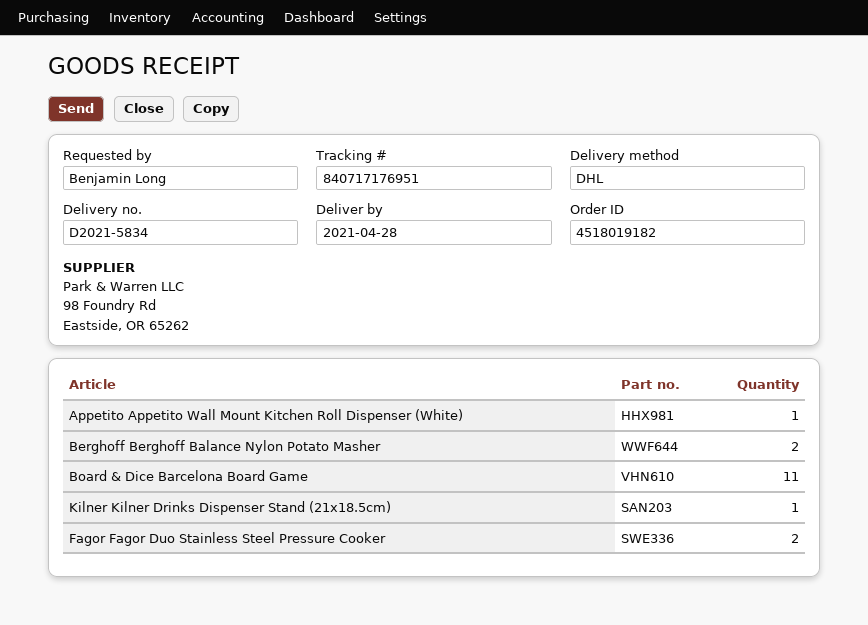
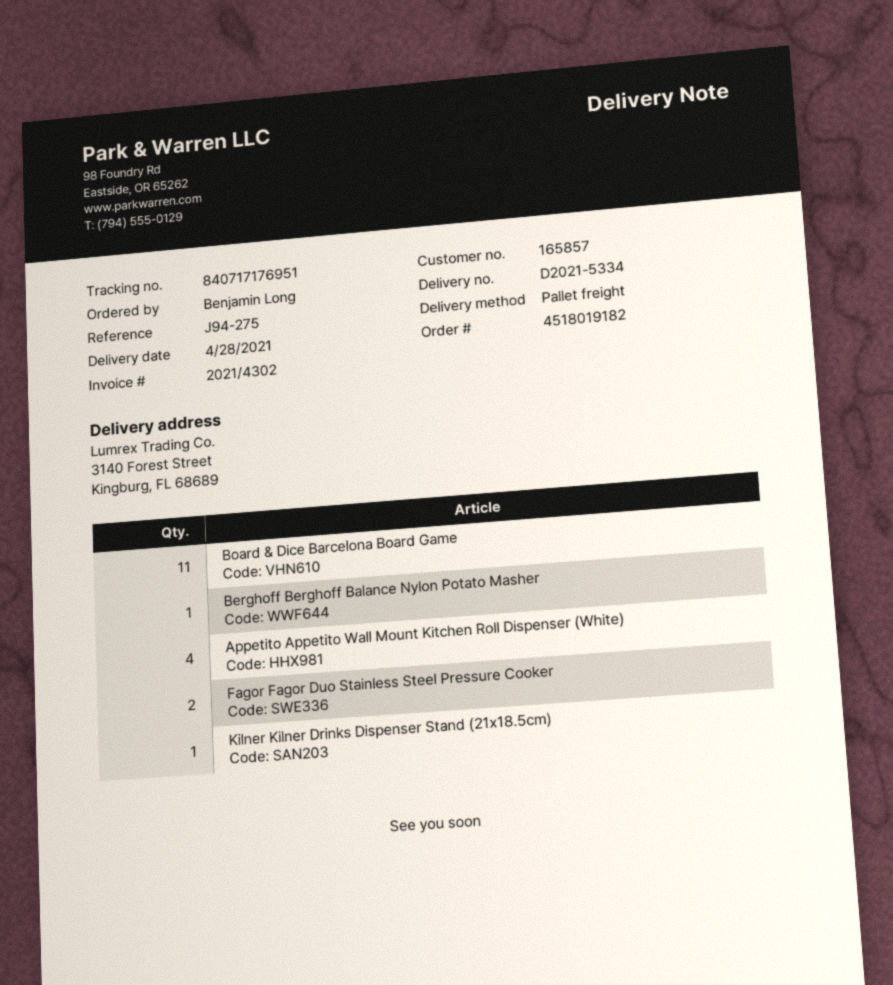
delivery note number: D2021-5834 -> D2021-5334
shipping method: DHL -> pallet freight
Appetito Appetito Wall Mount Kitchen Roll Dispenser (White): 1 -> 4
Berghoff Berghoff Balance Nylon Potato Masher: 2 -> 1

● ● ● ●

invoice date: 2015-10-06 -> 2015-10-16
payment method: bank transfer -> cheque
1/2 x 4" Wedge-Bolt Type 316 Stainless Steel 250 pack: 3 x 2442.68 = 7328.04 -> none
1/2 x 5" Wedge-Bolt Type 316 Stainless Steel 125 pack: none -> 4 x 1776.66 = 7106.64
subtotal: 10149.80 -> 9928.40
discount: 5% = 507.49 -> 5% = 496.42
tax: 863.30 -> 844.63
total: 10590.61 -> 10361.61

● ● ● ●

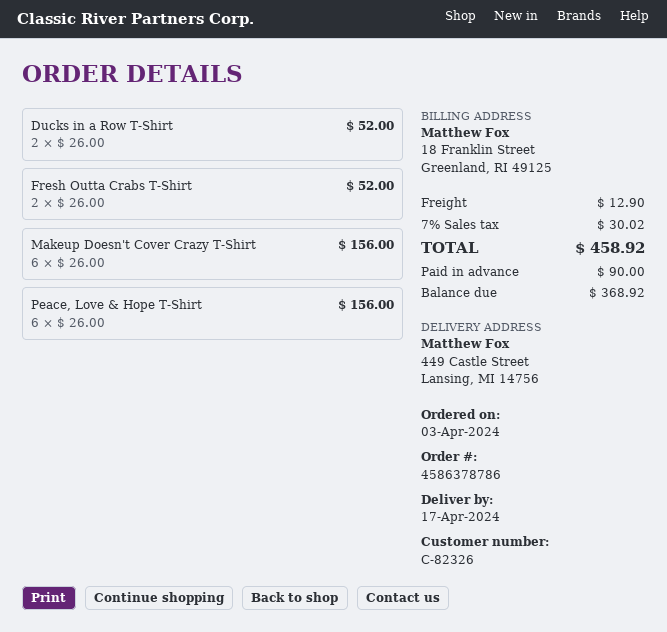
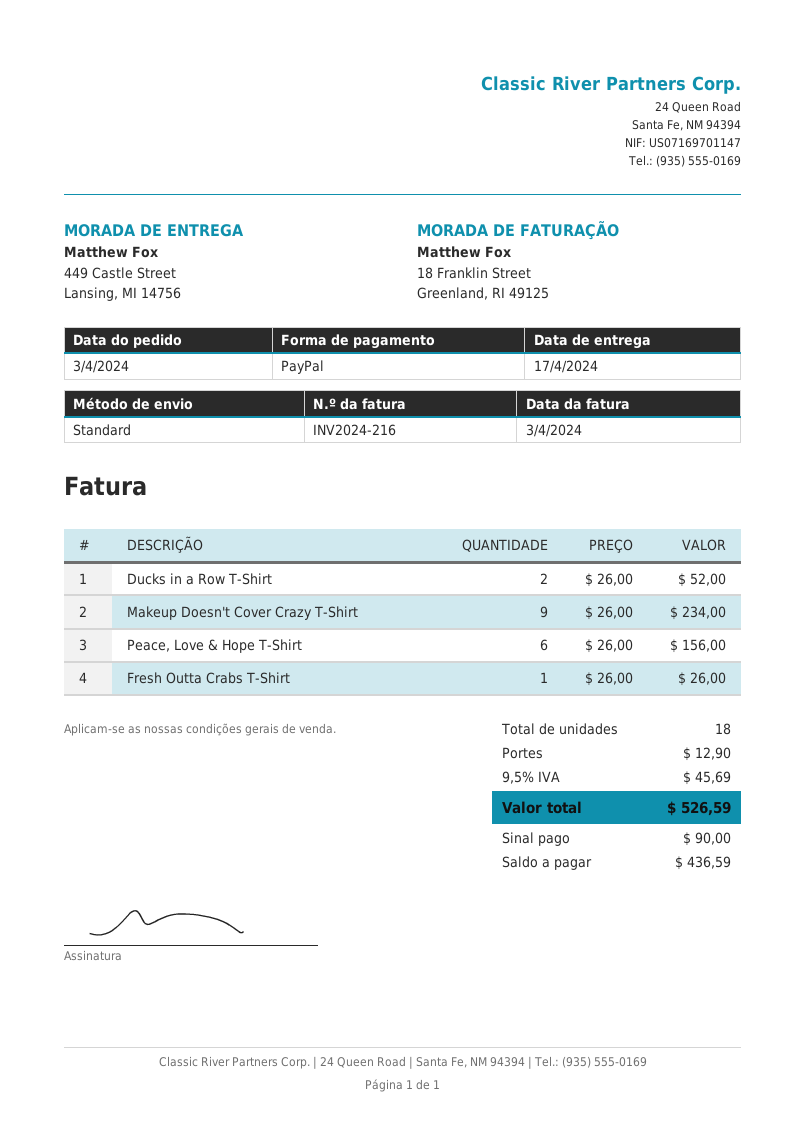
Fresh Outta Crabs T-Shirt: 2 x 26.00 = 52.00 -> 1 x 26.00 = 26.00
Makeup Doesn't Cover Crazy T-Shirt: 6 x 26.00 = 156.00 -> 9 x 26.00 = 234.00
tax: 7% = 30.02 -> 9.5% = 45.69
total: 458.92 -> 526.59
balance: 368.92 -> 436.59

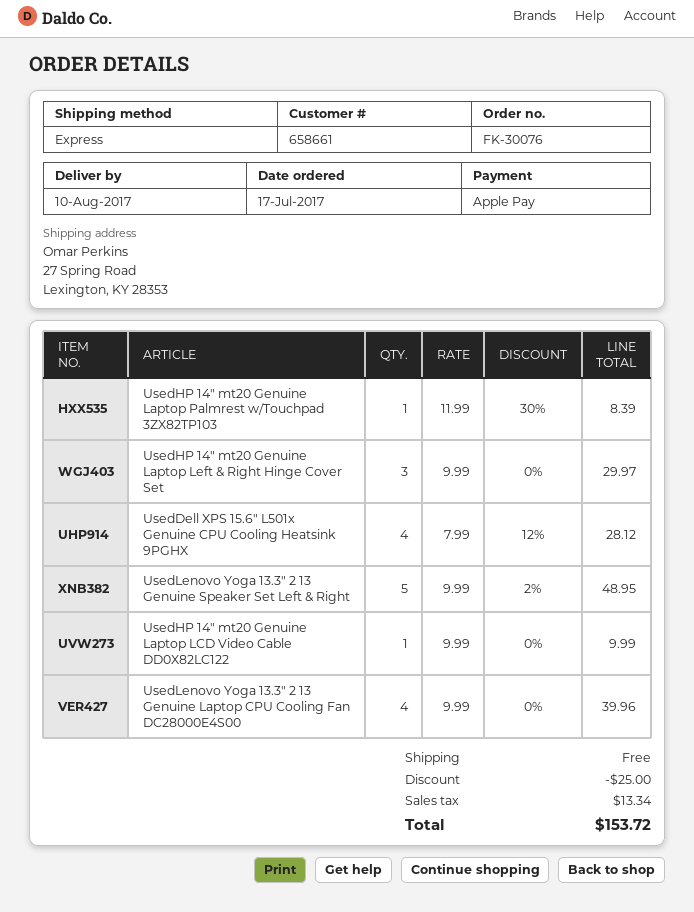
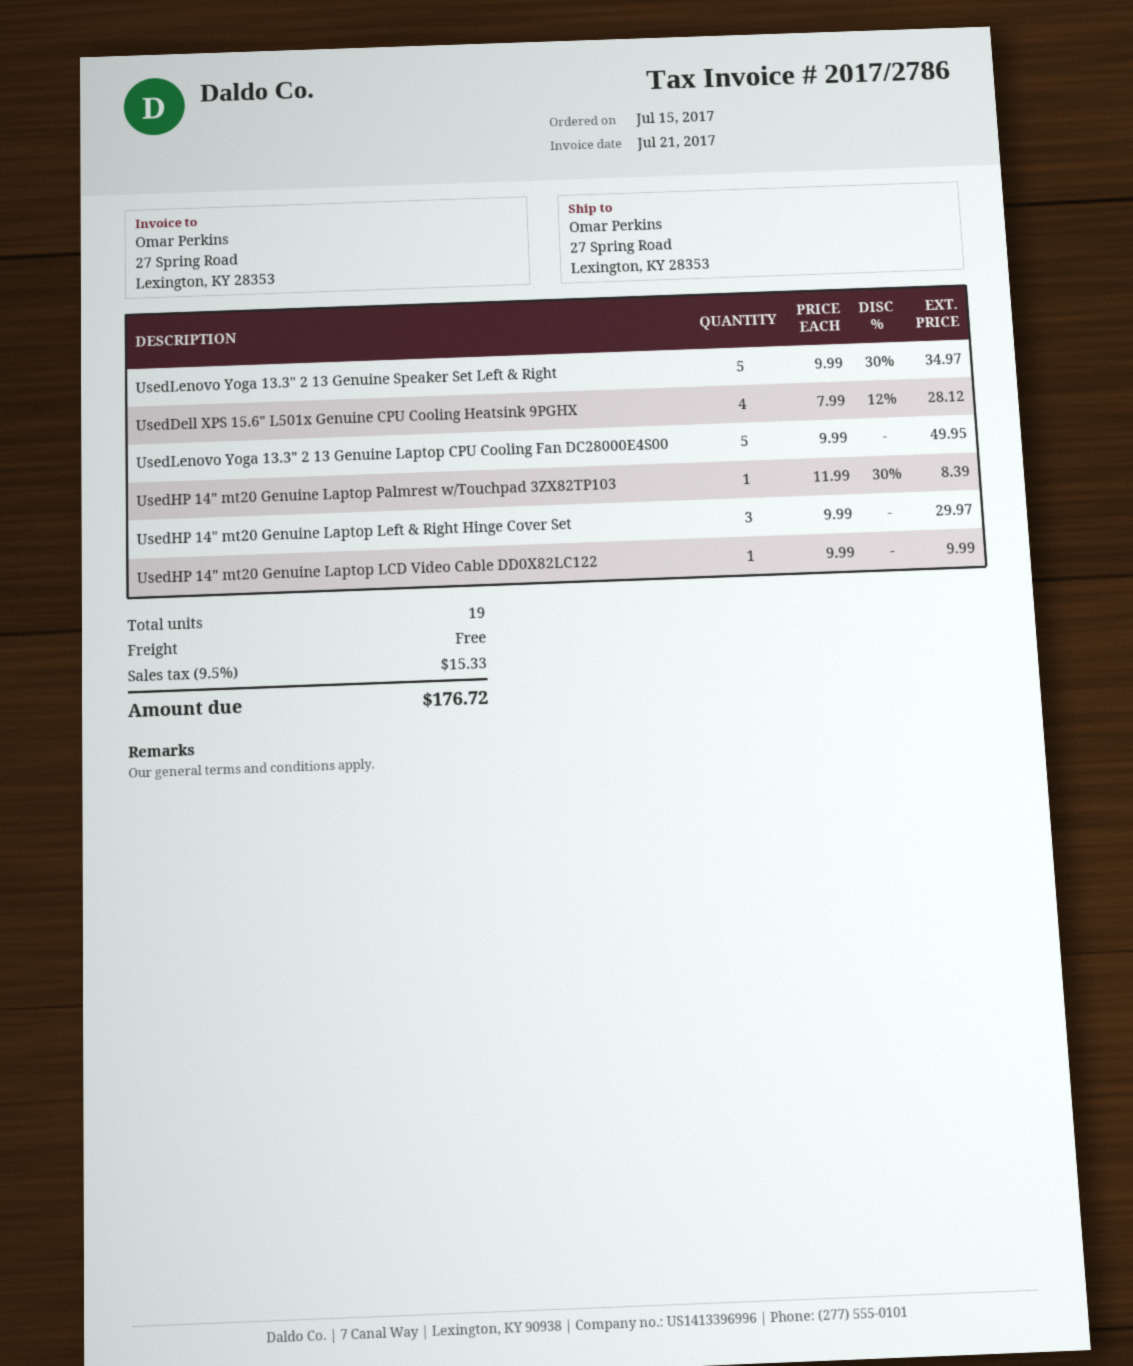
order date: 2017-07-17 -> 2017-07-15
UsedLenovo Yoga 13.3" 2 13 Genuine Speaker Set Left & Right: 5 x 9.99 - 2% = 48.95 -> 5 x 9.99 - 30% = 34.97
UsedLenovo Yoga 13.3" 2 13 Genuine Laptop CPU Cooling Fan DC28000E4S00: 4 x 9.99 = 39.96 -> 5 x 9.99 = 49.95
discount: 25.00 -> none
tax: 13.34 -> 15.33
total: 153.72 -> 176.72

● ● ● ●

Your answer should be a number alone, please: the count of lines in the listing where the word "Genuine" appears.

2